Joi was an Italian Entertainment TV channel, owned by Mediaset and broadcast on Premium Gallery, a digital terrestrial television service in Italy. It was devoted to family entertainment and broadcast movies and TV series.

==History==
Joi and Joi +1 began broadcasting on 19 January 2008 at 1.30pm, as part of Mediaset Premium's conversion into a full pay-TV service and the creation of the Premium Gallery package.

On 21 September 2010, coinciding with the launch of The Event, the channel underwent a graphics restyling.

On 1 July 2011 Joi +1 (together with Steel +1 and Mya +1) ceased broadcasting.

On 1 January 2013 the channel renewed itself, moving towards an editorial line dedicated to entertainment and airing many TV series previously broadcast on Mya or Steel.

On 1 March 2016, a new timeshift version of the channel, Joi +24, was activated on channel 316 which broadcast the previous day's deferred programming. This version ceased broadcasting on 19 April 2018.

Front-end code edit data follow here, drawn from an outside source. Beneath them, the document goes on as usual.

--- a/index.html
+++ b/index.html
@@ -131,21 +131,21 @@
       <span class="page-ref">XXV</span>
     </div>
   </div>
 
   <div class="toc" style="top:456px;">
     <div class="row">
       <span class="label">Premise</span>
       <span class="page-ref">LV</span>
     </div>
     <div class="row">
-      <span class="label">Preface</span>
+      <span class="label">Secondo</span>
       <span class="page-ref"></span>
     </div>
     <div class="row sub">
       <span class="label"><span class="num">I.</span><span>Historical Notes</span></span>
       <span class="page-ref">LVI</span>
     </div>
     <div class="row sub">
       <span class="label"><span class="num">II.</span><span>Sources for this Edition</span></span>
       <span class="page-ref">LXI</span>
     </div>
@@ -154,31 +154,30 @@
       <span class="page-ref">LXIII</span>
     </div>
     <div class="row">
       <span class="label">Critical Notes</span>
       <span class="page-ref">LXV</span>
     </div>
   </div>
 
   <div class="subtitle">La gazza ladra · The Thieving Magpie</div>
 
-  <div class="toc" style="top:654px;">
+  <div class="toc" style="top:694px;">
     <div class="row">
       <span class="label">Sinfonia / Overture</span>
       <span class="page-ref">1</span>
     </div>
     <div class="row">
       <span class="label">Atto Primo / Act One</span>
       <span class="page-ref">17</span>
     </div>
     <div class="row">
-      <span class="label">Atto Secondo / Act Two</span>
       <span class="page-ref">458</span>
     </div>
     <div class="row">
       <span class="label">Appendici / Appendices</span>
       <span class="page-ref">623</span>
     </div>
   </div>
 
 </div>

On 1 June 2018 the channel also lands on Infinity, and on 4 June it lands on Sky in HD.

After the closure of Mediaset Premium on 1 June 2019, the channel continues to broadcast on Infinity and Sky.

However, on 17 June 2019, it was announced the channel would cease broadcasting on 1 July. Part of its programming was transferred to Premium Stories.